Cloud providers usually market server instances based on the instance type, number of virtual CPUs (vCPUs), and available memory and storage. Reserving an HPC capable c5d.9xlarge instance on Amazon Web Services (AWS) presently costs USD $0.558 per hour. At this price point, a 20 node cluster (comprised of 720 vCPUs, 1.44 TB RAM with 10TB of SSD ) would run you about $100K per year. Even after factoring power, cooling, and facilities costs, long-term resource use in the cloud is usually pricier than on-premise deployments.
In cloud bursting scenarios however (discussed below), or in cases where specialized resources are needed for a few weeks or months, the economics tilt decisively in favor of cloud.
When planning capacity in the cloud, make sure you’re comparing apples-to-apples. A cloud vCPU usually corresponds to a single thread on a hyper-threaded core, so all things being equal, you may need more cloud vCPUs than local cores for equivalent throughput. Also, be careful assuming that cloud computing will reduce personnel costs. While cloud-based tools can boost efficiency and avoid some costs, unless you’re running a pure a software-as-a-service (SaaS) environment, you’ll still need skilled technical people to administer cloud-based systems and applications.
Despite these cautions, in most situations, the pros outweigh the cons. Used appropriately, cloud computing can help most organizations simplify their environments and reduce costs.
In addition to cost, the volume and nature of your data is another consideration when contemplating a move to the cloud.
Most cloud providers offer multiple storage options including block storage, object stores, databases, in some cases shared file system solutions. Large storage environments can be difficult to manage and back up, so cloud storage can be attractive and help avoid significant complexity. There are a variety of solutions that can synchronize data between local and cloud-resident clusters efficiently.

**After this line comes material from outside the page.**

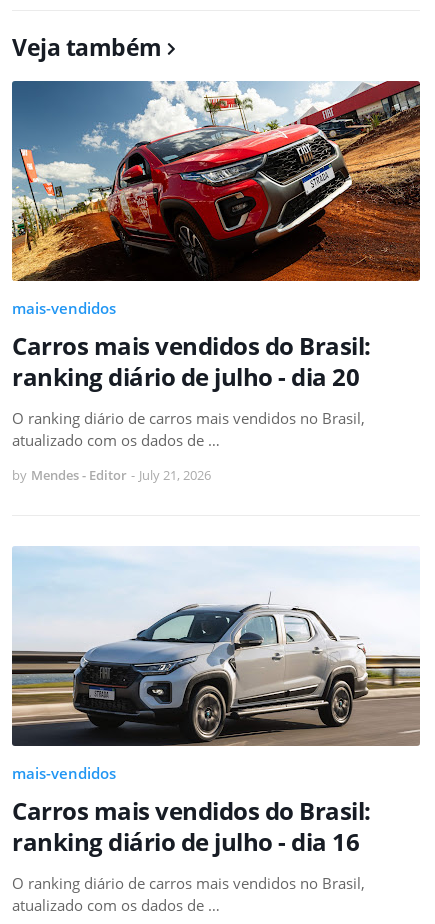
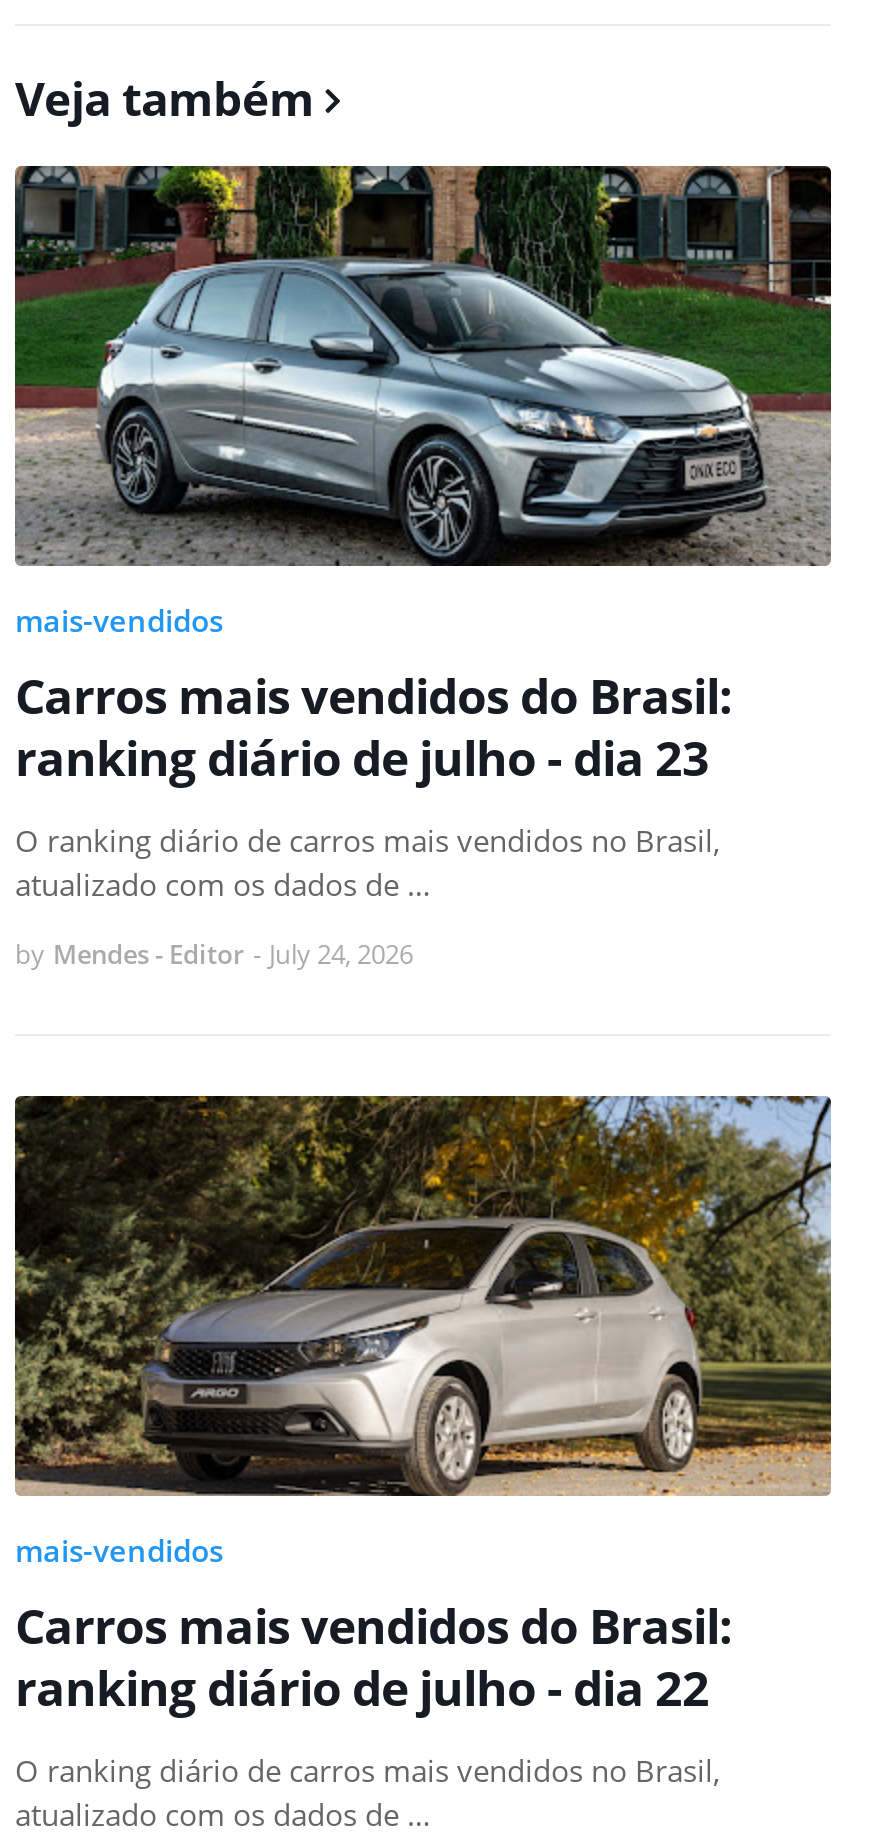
[11,80,421,282] [image] -> [13,164,833,568] [image]
[12,360,359,393] ranking diário de julho - dia 20 -> [15,724,709,790] ranking diário de julho - dia 23
[12,466,211,484] by Mendes - Editor - July 21, 2026 -> [15,936,413,972] by Mendes - Editor - July 24, 2026
[11,546,420,747] [image] -> [13,1094,833,1498] [image]
[12,825,359,858] ranking diário de julho - dia 16 -> [15,1654,709,1720] ranking diário de julho - dia 22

Monthly costs for block storage range from approx $0.05 to $0.13 per GB-month depending on whether you opt for magnetic or more expensive solid-state storage. At this price, storing 50TB of data on block storage in the cloud will cost between $2,500 and $6,500 per month. Object storage is cheaper (in the range of $1,000 monthly for the same amount of data), but if you’re planning to use object storage, you’ll likely need to modify your applications or workflows.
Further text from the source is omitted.